İktidar basınının hoşlanmadığı haberlerle ilgili iki aşamalı bir tavrı var. Önce “ademe mahkûm” etmeye çalışıyor, yani yok sayıyor ve unutulmasını umuyor. Fakat haber sosyal medyada unutulmayı imkânsız kılan bir yaygınlıkla paylaşılmışsa ikinci aşama devreye giriyor: Bir kulp bulunarak haber itibarsızlaştırılmaya çalışılıyor.
Bu taktik, muhalefetin basiretsizliği ve sosyal medya kullanıcılarının asıl neyin önemli olduğunu belirlemedeki zaafları nedeniyle bazen tıkır tıkır işleyebiliyor.
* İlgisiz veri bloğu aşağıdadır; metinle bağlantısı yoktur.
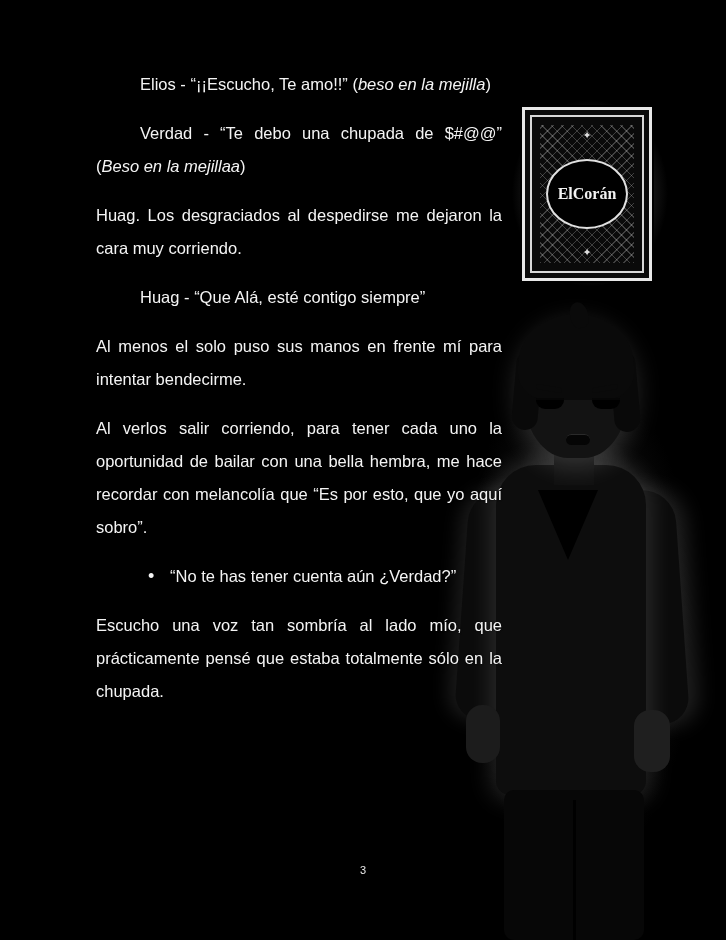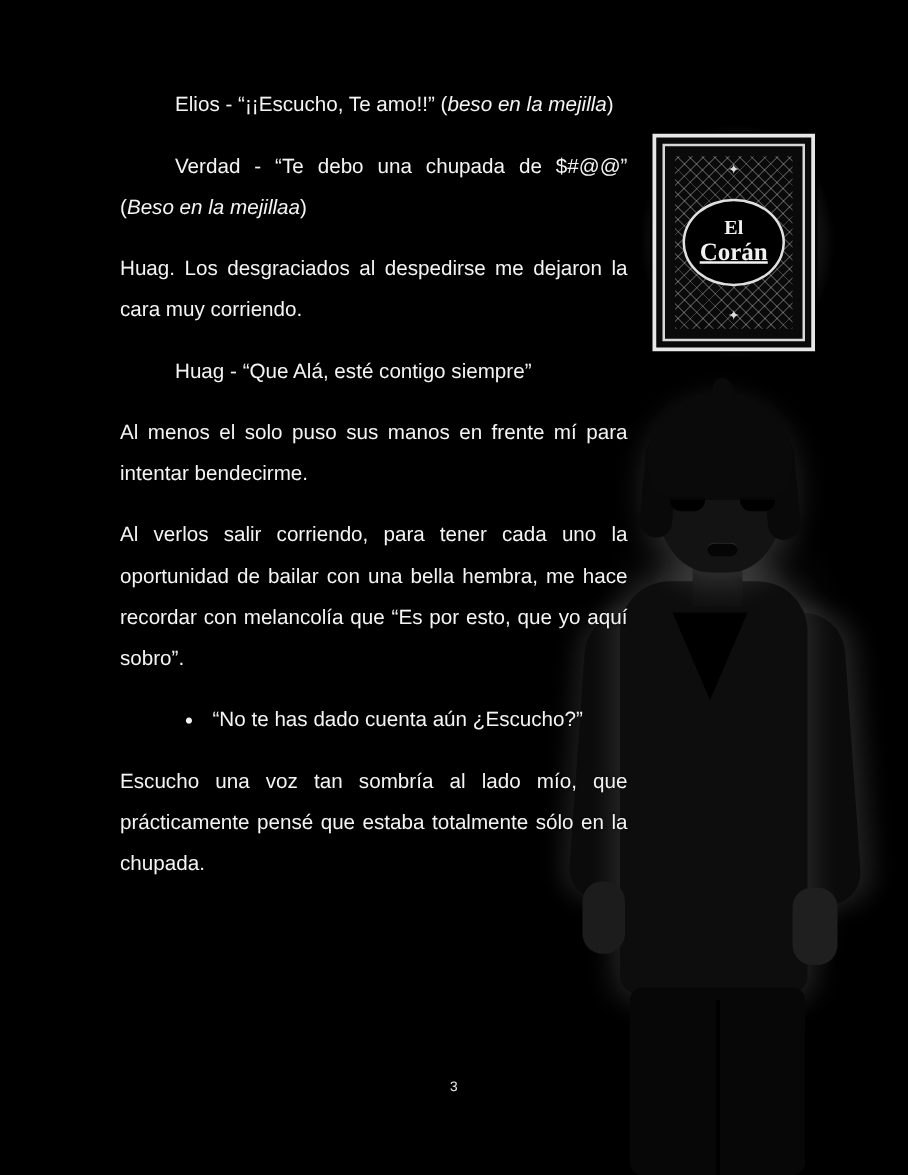--- a/index.html
+++ b/index.html
@@ -99,7 +99,7 @@
     border-radius: 50%;
     background: #000;
     display: flex;
-    flex-direction: column;
+    flex-direction: row;
     align-items: center;
     justify-content: center;
     line-height: 1.05;

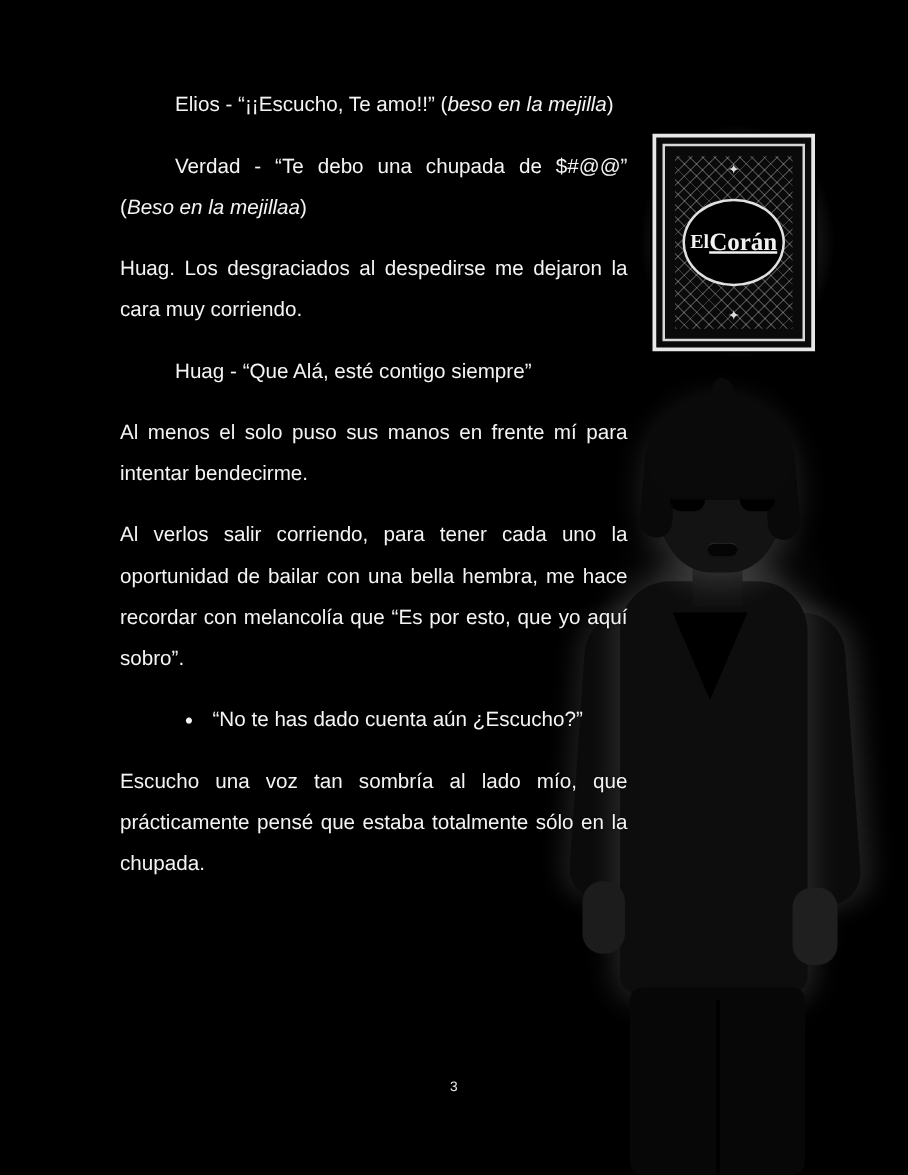--- a/index.html
+++ b/index.html
@@ -111,7 +111,7 @@
     font-size: 16px;
     text-align: center;
   }
-  .book-title-2 { font-size: 20px; text-decoration: underline; }
+  .book-title-2 { font-size: 16px; }
   .book-ornament {
     position: absolute;
     left: 50%;

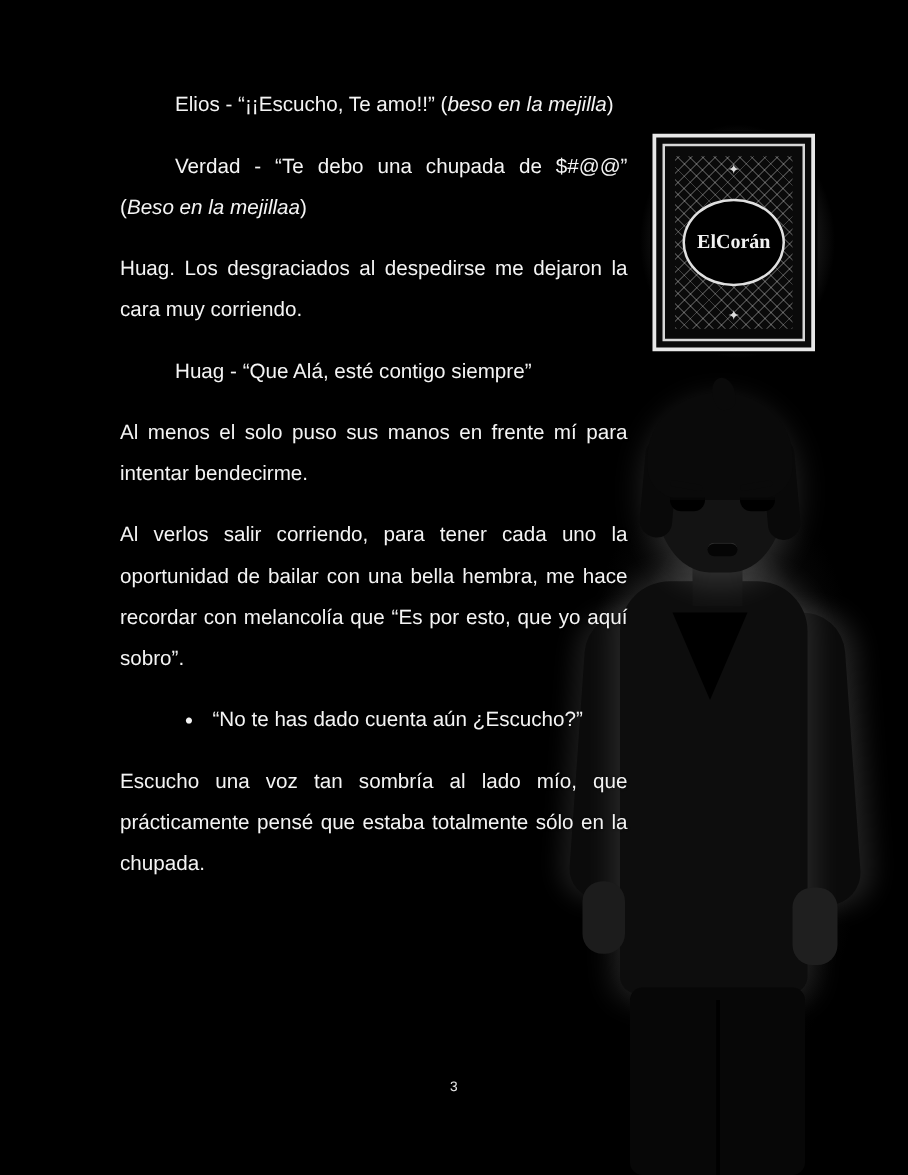--- a/index.html
+++ b/index.html
@@ -416,7 +416,7 @@
       <p class="para">Al verlos salir corriendo, para tener cada uno la oportunidad de bailar con una bella hembra, me hace recordar con melancolía que “Es por esto, que yo aquí sobro”.</p>
 
       <ul class="bullets">
-        <li>“No te has dado cuenta aún ¿Escucho?”</li>
+        <li>“No te has tener cuenta aún ¿Verdad?”</li>
       </ul>
 
       <p class="para">Escucho una voz tan sombría al lado mío, que prácticamente pensé que estaba totalmente sólo en la chupada.</p>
Mesela sonradan 15 Temmuz darbe girişiminde önemli rol oynayacak olan tuğgeneral Mehmet Dişli’nin, ülkenin başbakanının ve milli istihbarat başkanının raporlarına rağmen 2015 şûrasında neden emekli edilmediği haberi patlak verdiğinde mükemmel bir şekilde işledi. İktidar ve iktidar basını, gayet basiretli bir biçimde bu tehlikeli haber karşısında en iyisinin görmemek ve susmak olduğunu tespit edip uyguladılar. Ne var ki, iktidar, deşilmesi durumunda hâsılasının hayli büyük olması çok muhtemel bu haber yerine iktidarın ortaya attığı toplara şut çekmeyi tercih etti ve bu müthiş haber söndü gitti.
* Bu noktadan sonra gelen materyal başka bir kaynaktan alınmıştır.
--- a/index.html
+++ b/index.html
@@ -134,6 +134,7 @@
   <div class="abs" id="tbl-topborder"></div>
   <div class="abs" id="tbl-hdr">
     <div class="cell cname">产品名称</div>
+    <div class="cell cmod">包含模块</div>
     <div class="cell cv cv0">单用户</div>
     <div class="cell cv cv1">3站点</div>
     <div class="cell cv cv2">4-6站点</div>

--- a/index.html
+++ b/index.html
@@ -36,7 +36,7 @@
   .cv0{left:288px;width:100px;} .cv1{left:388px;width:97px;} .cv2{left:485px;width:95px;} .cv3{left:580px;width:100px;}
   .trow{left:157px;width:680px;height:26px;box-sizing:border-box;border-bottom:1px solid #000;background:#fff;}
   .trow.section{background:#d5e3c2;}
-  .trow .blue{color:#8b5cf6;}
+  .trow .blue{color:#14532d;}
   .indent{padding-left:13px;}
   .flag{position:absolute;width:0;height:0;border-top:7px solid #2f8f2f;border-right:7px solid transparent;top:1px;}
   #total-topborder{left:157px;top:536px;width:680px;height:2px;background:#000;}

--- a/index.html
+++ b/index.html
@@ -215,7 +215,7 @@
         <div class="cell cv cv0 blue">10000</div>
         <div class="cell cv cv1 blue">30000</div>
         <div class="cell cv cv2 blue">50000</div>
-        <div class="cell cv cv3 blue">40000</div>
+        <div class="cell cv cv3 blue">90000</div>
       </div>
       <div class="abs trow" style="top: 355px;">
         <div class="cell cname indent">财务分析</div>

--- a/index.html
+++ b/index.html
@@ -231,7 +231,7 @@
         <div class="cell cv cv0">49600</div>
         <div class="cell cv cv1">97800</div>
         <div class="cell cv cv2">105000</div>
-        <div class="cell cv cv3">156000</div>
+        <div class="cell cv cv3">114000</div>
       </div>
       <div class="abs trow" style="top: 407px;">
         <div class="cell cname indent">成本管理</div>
İktidar basınından, Halkların Demokratik Partisi (HDP) milletvekili Hüda Kaya’nın Meclis’te Diyanet’i eleştirdiği konuşma için de benzer bir performans beklenirdi. Fakat konuşmanın sosyal medyadan yüz binlerce insan tarafından paylaşılması, bir günlük bir suskunluktan sonra onları iki maddelik “hoşlanılmayan haberler protokolü”nin ikinci maddesini devreye sokmak zorunda bıraktı.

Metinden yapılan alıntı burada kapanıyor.